▽

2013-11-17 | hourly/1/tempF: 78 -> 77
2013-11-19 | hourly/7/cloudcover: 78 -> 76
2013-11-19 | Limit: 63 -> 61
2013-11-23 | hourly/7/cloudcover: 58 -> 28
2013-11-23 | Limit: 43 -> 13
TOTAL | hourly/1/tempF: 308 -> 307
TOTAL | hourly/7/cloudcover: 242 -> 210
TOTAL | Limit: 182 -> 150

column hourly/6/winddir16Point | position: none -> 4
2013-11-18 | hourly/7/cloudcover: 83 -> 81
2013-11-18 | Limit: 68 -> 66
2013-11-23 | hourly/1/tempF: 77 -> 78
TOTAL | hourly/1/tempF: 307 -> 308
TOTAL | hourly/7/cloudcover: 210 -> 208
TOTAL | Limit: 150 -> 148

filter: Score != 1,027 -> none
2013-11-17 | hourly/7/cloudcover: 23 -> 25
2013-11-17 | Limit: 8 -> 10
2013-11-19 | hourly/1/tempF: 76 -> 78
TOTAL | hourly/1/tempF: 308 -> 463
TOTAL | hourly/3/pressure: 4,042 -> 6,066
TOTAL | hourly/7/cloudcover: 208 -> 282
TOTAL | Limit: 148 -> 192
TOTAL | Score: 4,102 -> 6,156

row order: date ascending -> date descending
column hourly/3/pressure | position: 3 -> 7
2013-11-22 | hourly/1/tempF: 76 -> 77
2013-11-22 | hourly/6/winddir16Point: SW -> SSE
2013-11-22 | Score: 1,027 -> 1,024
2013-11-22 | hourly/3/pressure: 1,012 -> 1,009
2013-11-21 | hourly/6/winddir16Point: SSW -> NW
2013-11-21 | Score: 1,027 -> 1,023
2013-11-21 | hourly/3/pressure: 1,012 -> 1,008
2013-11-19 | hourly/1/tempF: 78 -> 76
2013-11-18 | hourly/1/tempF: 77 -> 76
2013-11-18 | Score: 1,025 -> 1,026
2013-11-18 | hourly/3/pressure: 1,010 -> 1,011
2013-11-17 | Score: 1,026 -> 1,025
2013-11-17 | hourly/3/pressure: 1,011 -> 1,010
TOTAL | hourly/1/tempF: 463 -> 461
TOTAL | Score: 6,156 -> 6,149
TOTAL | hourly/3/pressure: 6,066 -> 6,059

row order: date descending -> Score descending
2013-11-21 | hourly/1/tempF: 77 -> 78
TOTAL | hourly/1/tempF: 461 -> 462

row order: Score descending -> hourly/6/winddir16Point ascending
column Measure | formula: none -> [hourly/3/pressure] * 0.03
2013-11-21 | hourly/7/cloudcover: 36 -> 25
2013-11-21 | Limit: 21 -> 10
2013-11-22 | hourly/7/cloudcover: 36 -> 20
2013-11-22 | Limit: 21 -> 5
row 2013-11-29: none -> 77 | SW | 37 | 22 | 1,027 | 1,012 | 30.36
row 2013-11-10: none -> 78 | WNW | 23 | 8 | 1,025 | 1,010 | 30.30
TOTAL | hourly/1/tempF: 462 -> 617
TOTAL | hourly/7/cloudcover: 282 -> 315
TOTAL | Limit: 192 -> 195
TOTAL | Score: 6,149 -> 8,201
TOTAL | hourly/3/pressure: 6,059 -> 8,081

△

The required output is every line from the one with "2013-11-19 | hourly/1/tempF: 76 -> 78" to the final line of the entries, repeated exactly and with nothing else.

Answer to this exercise:
2013-11-19 | hourly/1/tempF: 76 -> 78
TOTAL | hourly/1/tempF: 308 -> 463
TOTAL | hourly/3/pressure: 4,042 -> 6,066
TOTAL | hourly/7/cloudcover: 208 -> 282
TOTAL | Limit: 148 -> 192
TOTAL | Score: 4,102 -> 6,156

row order: date ascending -> date descending
column hourly/3/pressure | position: 3 -> 7
2013-11-22 | hourly/1/tempF: 76 -> 77
2013-11-22 | hourly/6/winddir16Point: SW -> SSE
2013-11-22 | Score: 1,027 -> 1,024
2013-11-22 | hourly/3/pressure: 1,012 -> 1,009
2013-11-21 | hourly/6/winddir16Point: SSW -> NW
2013-11-21 | Score: 1,027 -> 1,023
2013-11-21 | hourly/3/pressure: 1,012 -> 1,008
2013-11-19 | hourly/1/tempF: 78 -> 76
2013-11-18 | hourly/1/tempF: 77 -> 76
2013-11-18 | Score: 1,025 -> 1,026
2013-11-18 | hourly/3/pressure: 1,010 -> 1,011
2013-11-17 | Score: 1,026 -> 1,025
2013-11-17 | hourly/3/pressure: 1,011 -> 1,010
TOTAL | hourly/1/tempF: 463 -> 461
TOTAL | Score: 6,156 -> 6,149
TOTAL | hourly/3/pressure: 6,066 -> 6,059

row order: date descending -> Score descending
2013-11-21 | hourly/1/tempF: 77 -> 78
TOTAL | hourly/1/tempF: 461 -> 462

row order: Score descending -> hourly/6/winddir16Point ascending
column Measure | formula: none -> [hourly/3/pressure] * 0.03
2013-11-21 | hourly/7/cloudcover: 36 -> 25
2013-11-21 | Limit: 21 -> 10
2013-11-22 | hourly/7/cloudcover: 36 -> 20
2013-11-22 | Limit: 21 -> 5
row 2013-11-29: none -> 77 | SW | 37 | 22 | 1,027 | 1,012 | 30.36
row 2013-11-10: none -> 78 | WNW | 23 | 8 | 1,025 | 1,010 | 30.30
TOTAL | hourly/1/tempF: 462 -> 617
TOTAL | hourly/7/cloudcover: 282 -> 315
TOTAL | Limit: 192 -> 195
TOTAL | Score: 6,149 -> 8,201
TOTAL | hourly/3/pressure: 6,059 -> 8,081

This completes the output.